* _ABOUT THIS TASK_
Please write out the full listing beneath this line exactly, skipping its images.

##### DATA TO PROCESS #####

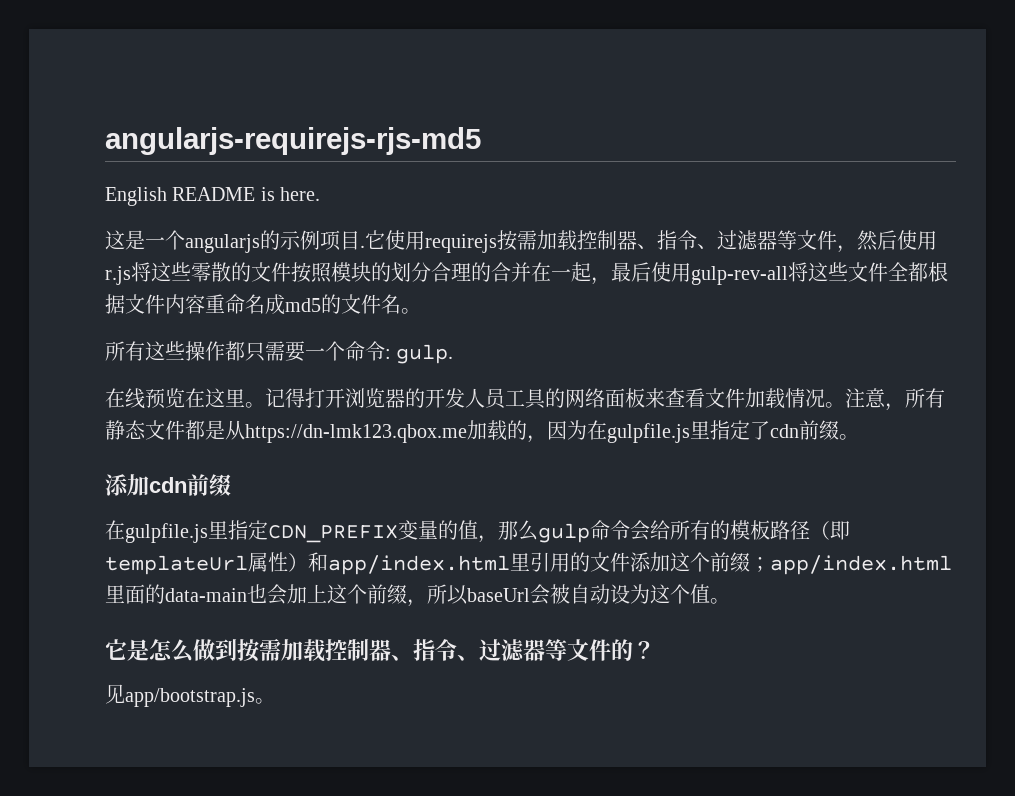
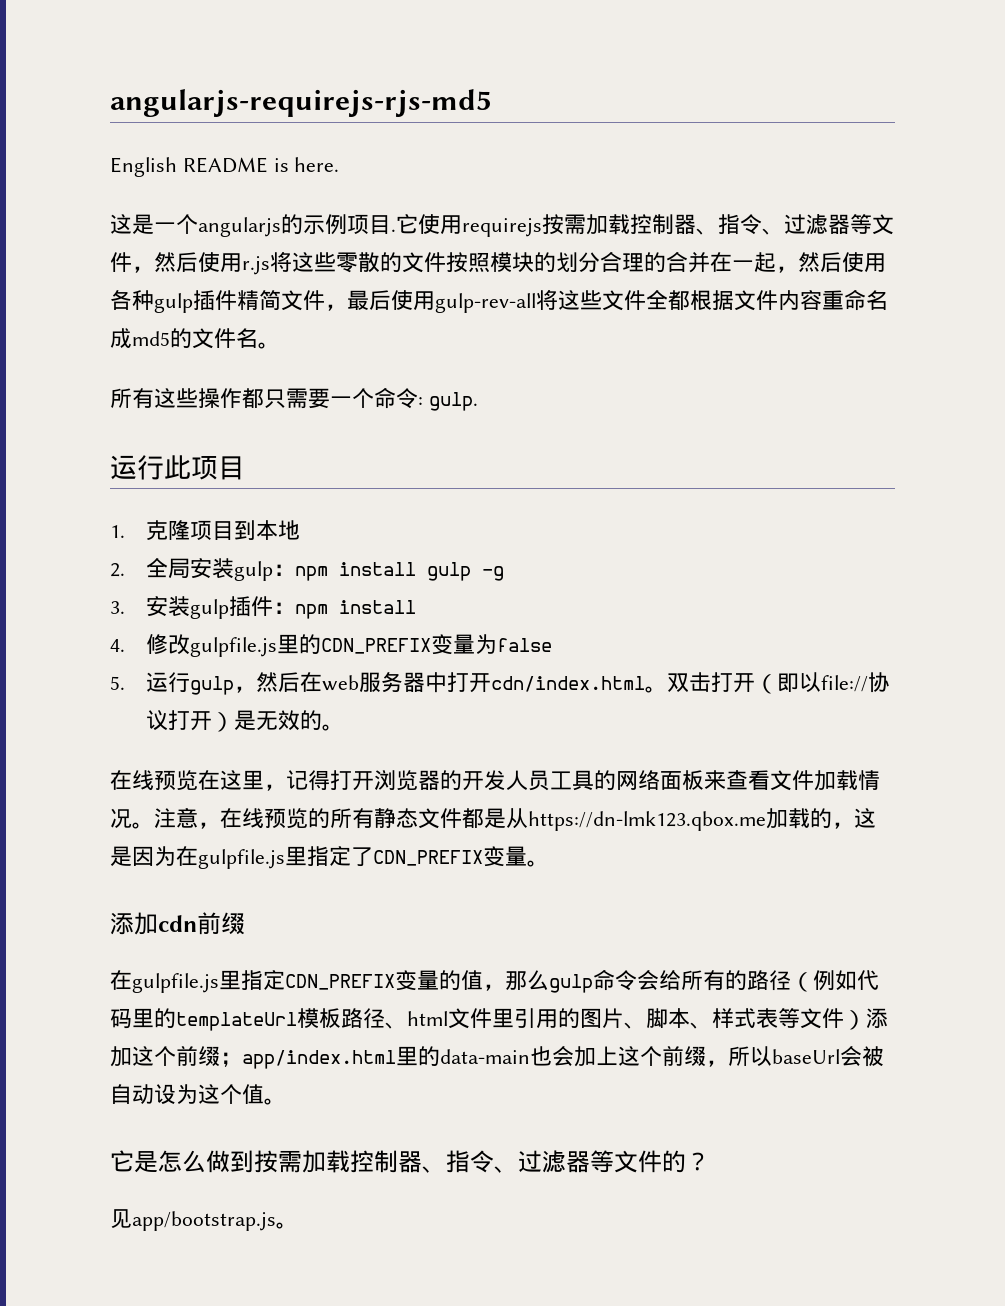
(611, 281) none -> [798,252,886,272] [110,290,347,313] 然后使用各种gulp插件精简文件，
(454, 354) none -> [110,455,245,480] [110,520,300,540] [110,558,504,581] [110,596,416,619] [110,634,552,657] [110,672,890,695] [145,710,344,732] // 运行此项目 // 1.克隆项目到本地 // 2.全局安装gulp：npm install gulp -g // 3.安装gulp插件：npm install // 4.修改gulpfile.js里的CDN_PREFIX变量为false // 5.运行gulp，然后在web服务器中打开cdn/index.html。双击打开（即以file://协议打开）是无效的。
[245,402,265,408] 。 -> [264,784,286,791] ，
(905, 407) none -> [220,808,330,829] 在线预览的
(547, 439) none -> [854,808,876,828] [110,846,132,866] 这是
[770,420,839,440] cdn前缀 -> [373,846,527,867] CDN_PREFIX变量
[730,520,850,540] [105,552,630,575] 模板路径（即templateUrl属性）和app/index.html里引用的文件 -> [747,970,879,992] [110,1008,866,1031] 路径（例如代码里的templateUrl模板路径、html文件里引用的图片、脚本、样式表等文件）
[125,584,145,604] 面 -> (418, 1056) none

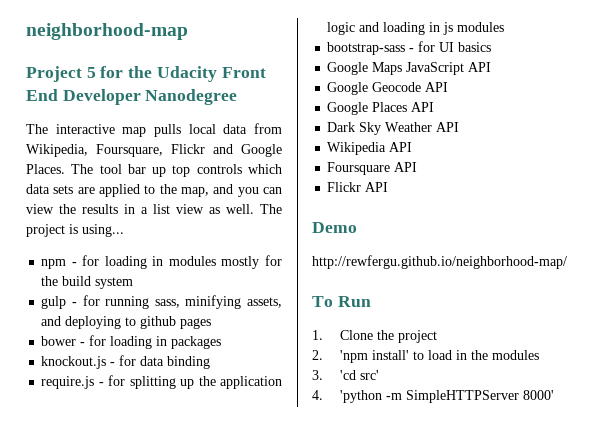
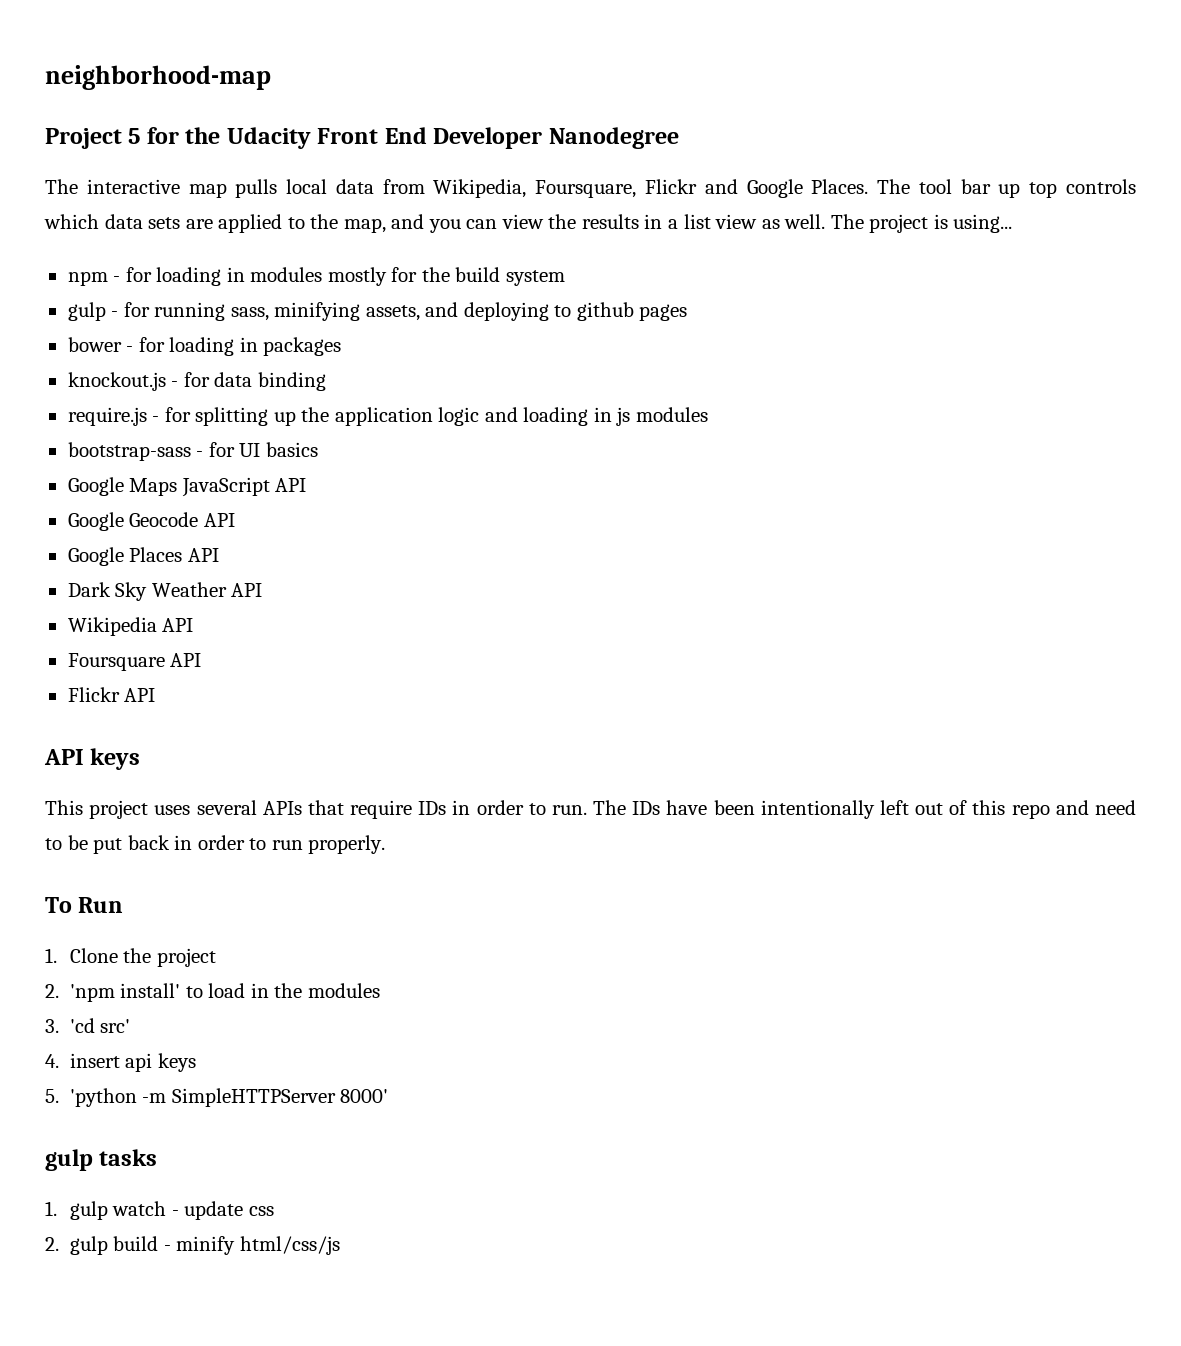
[312,222,357,233] [312,255,567,269] Demo // http://rewfergu.github.io/neighborhood-map/ -> [44,748,141,770] [45,800,1136,819] [45,835,386,854] API keys // This project uses several APIs that require IDs in order to run. The IDs have been intentionally left out of this repo and need to be put back in order to run properly.
(323, 395) none -> [69,1053,196,1072] [45,1089,59,1103] insert api keys // 5.
(554, 395) none -> [45,1149,158,1171] [45,1201,274,1220] [45,1236,340,1255] // gulp tasks // 1. gulp watch - update css // 2. gulp build - minify html/css/js

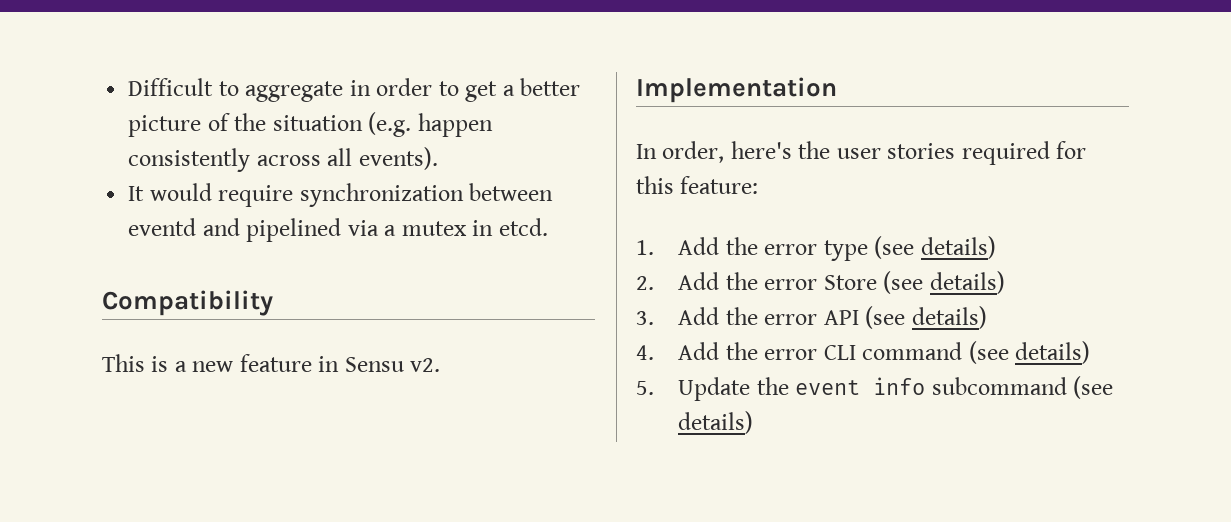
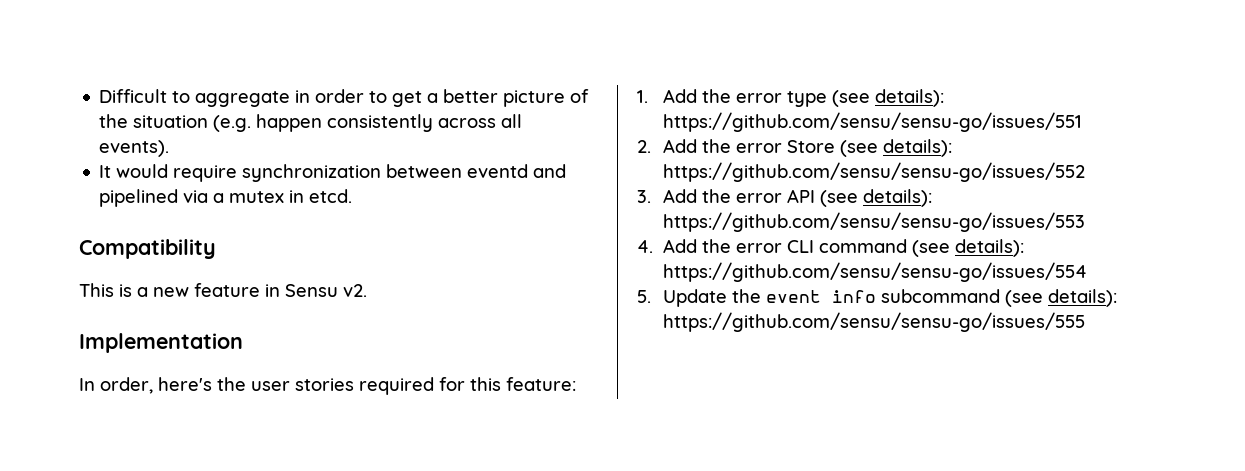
[920,236,996,259] details) -> [874,89,944,107] [662,112,1082,132] details): https://github.com/sensu/sensu-go/issues/551
[929,271,1005,294] details) -> [882,139,952,157] [662,162,1085,182] details): https://github.com/sensu/sensu-go/issues/552
[911,306,987,329] details) -> [862,189,932,207] [662,212,1085,232] details): https://github.com/sensu/sensu-go/issues/553
[1015,341,1091,364] details) -> [954,239,1024,257] [662,262,1087,282] details): https://github.com/sensu/sensu-go/issues/554
[678,411,754,434] details) -> [1047,289,1117,307] [662,312,1085,332] details): https://github.com/sensu/sensu-go/issues/555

#####

* _ANSWER BELOW_
(611, 281) none -> [798,252,886,272] [110,290,347,313] 然后使用各种gulp插件精简文件，
(454, 354) none -> [110,455,245,480] [110,520,300,540] [110,558,504,581] [110,596,416,619] [110,634,552,657] [110,672,890,695] [145,710,344,732] // 运行此项目 // 1.克隆项目到本地 // 2.全局安装gulp：npm install gulp -g // 3.安装gulp插件：npm install // 4.修改gulpfile.js里的CDN_PREFIX变量为false // 5.运行gulp，然后在web服务器中打开cdn/index.html。双击打开（即以file://协议打开）是无效的。
[245,402,265,408] 。 -> [264,784,286,791] ，
(905, 407) none -> [220,808,330,829] 在线预览的
(547, 439) none -> [854,808,876,828] [110,846,132,866] 这是
[770,420,839,440] cdn前缀 -> [373,846,527,867] CDN_PREFIX变量
[730,520,850,540] [105,552,630,575] 模板路径（即templateUrl属性）和app/index.html里引用的文件 -> [747,970,879,992] [110,1008,866,1031] 路径（例如代码里的templateUrl模板路径、html文件里引用的图片、脚本、样式表等文件）
[125,584,145,604] 面 -> (418, 1056) none

[312,222,357,233] [312,255,567,269] Demo // http://rewfergu.github.io/neighborhood-map/ -> [44,748,141,770] [45,800,1136,819] [45,835,386,854] API keys // This project uses several APIs that require IDs in order to run. The IDs have been intentionally left out of this repo and need to be put back in order to run properly.
(323, 395) none -> [69,1053,196,1072] [45,1089,59,1103] insert api keys // 5.
(554, 395) none -> [45,1149,158,1171] [45,1201,274,1220] [45,1236,340,1255] // gulp tasks // 1. gulp watch - update css // 2. gulp build - minify html/css/js

[920,236,996,259] details) -> [874,89,944,107] [662,112,1082,132] details): https://github.com/sensu/sensu-go/issues/551
[929,271,1005,294] details) -> [882,139,952,157] [662,162,1085,182] details): https://github.com/sensu/sensu-go/issues/552
[911,306,987,329] details) -> [862,189,932,207] [662,212,1085,232] details): https://github.com/sensu/sensu-go/issues/553
[1015,341,1091,364] details) -> [954,239,1024,257] [662,262,1087,282] details): https://github.com/sensu/sensu-go/issues/554
[678,411,754,434] details) -> [1047,289,1117,307] [662,312,1085,332] details): https://github.com/sensu/sensu-go/issues/555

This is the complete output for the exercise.